Liberté d’expression des PDG
Était en cause, une interview publiée dans le magazine Capital où Xaviel Niel indiquait que : « la pratique actuelle – de SFR – qui mélange le prix du service, celui du terminal et une prétendue subvention est une façon claire de faire du crédit à la consommation déguisé…sans se soumettre aux contraintes légales. En l’occurrence, cela revient à pratiquer des taux d’usure de 300 ou 400% que le consommateur ne voit pas. Je vous l’annonce en avant-première : nous avons déposé plainte contre SFR auprès du Tribunal de commerce de Paris pour faire reconnaître la nullité de ce type de contrat.
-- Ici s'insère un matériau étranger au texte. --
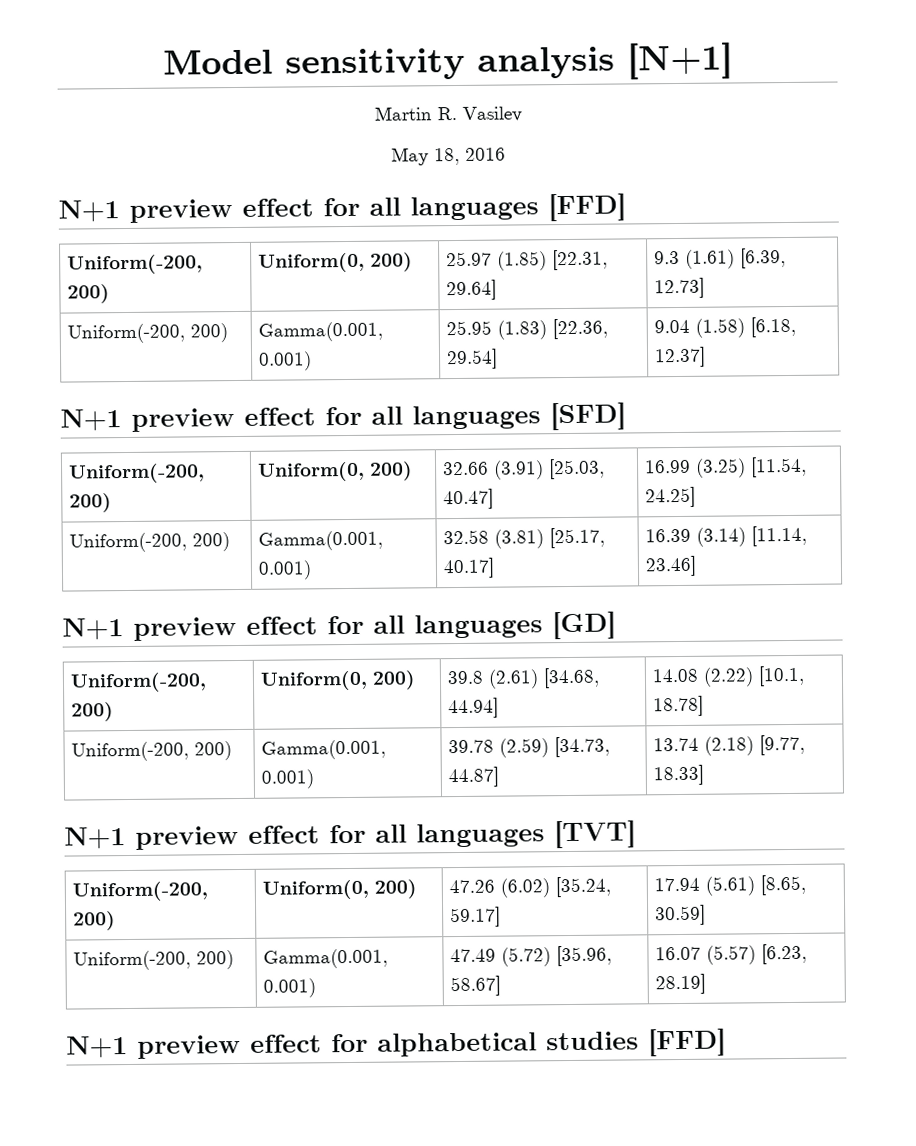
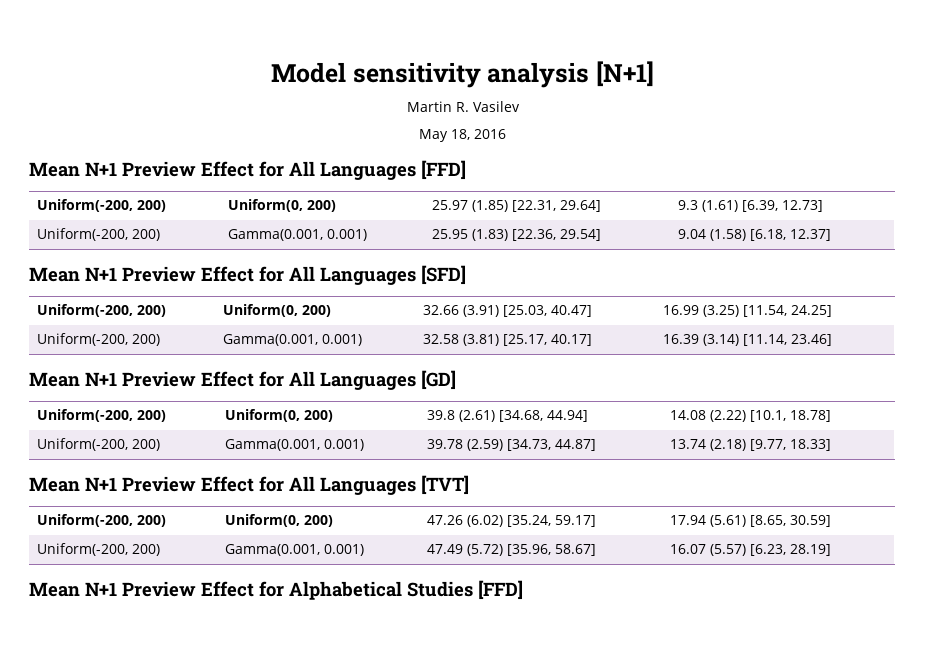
- N+1 preview effect for all languages [FFD]
+ Mean N+1 Preview Effect for All Languages [FFD]
- N+1 preview effect for all languages [SFD]
+ Mean N+1 Preview Effect for All Languages [SFD]
- N+1 preview effect for all languages [GD]
+ Mean N+1 Preview Effect for All Languages [GD]
- N+1 preview effect for all languages [TVT]
+ Mean N+1 Preview Effect for All Languages [TVT]
- N+1 preview effect for alphabetical studies [FFD]
+ Mean N+1 Preview Effect for Alphabetical Studies [FFD]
Nous les assignons pour concurrence déloyale ».
Notion de dénigrement
Caractérise un acte de dénigrement constitutif de concurrence déloyale le fait de jeter le discrédit sur une entreprise concurrente en répandant des informations malveillantes sur les produits ou la personne d’un concurrent pour en tirer un profit. Des allégations peuvent être constitutives de dénigrement quand bien même l’information divulguée serait exacte ou de notoriété publique, l’exception de vérité n’étant pas applicable en matière de dénigrement.
Les propos dénigrants étaient constitutifs d’un acte de concurrence déloyale car employés à l’égard d’un concurrent accusé d’agissements illégaux et de pratique d’usure en l’absence de toute décision judiciaire. Ces propose étaient démesurés et marquaient la volonté de nuire en recherchant une large diffusion auprès du public. Le fait d’invoquer le dépôt d’une plainte laisse planer un doute sur l’existence d’une telle procédure et est de nature à discréditer gravement l’image d’un concurrent dans l’esprit du public. La société Free mobile n’a pu s’exonérer de sa responsabilité en invoquant des communications de la part de SFR qui seraient bien plus dénigrantes (pas de droit de réplique).
Compte tenu notamment de la diffusion à l’échelle nationale de l’interview comportant les propos dénigrants et de sa reprise sur de nombreux sites internet, la somme de 500 000 euros a été jugée comme une juste réparation du préjudice subi par SFR.
Crédit gratuit et téléphone mobile « subventionné »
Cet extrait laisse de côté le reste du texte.